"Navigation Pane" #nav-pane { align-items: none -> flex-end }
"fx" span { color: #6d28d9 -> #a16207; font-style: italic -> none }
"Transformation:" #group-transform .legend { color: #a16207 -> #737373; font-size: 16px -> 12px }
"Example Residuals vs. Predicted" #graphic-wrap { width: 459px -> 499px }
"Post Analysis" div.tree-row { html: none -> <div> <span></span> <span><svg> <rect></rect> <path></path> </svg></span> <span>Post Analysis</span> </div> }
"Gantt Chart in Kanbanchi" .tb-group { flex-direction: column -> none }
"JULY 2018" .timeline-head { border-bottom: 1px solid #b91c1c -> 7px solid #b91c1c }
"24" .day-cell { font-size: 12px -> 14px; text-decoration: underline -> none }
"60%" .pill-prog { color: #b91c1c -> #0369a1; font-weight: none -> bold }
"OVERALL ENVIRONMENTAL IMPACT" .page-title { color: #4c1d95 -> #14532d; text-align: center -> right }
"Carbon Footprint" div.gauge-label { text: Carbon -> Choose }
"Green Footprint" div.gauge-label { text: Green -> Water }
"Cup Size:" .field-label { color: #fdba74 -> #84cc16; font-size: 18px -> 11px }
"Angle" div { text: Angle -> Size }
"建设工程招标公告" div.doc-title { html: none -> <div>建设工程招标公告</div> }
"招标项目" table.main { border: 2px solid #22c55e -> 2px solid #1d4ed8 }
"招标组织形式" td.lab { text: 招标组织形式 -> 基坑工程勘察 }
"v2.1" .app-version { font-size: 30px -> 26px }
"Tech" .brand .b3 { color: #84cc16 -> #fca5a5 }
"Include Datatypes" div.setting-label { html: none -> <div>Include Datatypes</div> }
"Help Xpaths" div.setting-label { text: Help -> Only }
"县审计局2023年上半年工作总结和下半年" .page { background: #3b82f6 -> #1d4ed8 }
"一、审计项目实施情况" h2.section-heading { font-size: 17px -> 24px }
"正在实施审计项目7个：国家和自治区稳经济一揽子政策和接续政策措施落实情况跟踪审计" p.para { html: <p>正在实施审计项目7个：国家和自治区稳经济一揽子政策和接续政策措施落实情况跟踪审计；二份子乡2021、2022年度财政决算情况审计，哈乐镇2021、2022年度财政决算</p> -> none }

• **What the exercise asks**
Filter the records above for "color" and copy every matching line.

• **Result of this task**
"fx" span { color: #6d28d9 -> #a16207; font-style: italic -> none }
"Transformation:" #group-transform .legend { color: #a16207 -> #737373; font-size: 16px -> 12px }
"60%" .pill-prog { color: #b91c1c -> #0369a1; font-weight: none -> bold }
"OVERALL ENVIRONMENTAL IMPACT" .page-title { color: #4c1d95 -> #14532d; text-align: center -> right }
"Cup Size:" .field-label { color: #fdba74 -> #84cc16; font-size: 18px -> 11px }
"Tech" .brand .b3 { color: #84cc16 -> #fca5a5 }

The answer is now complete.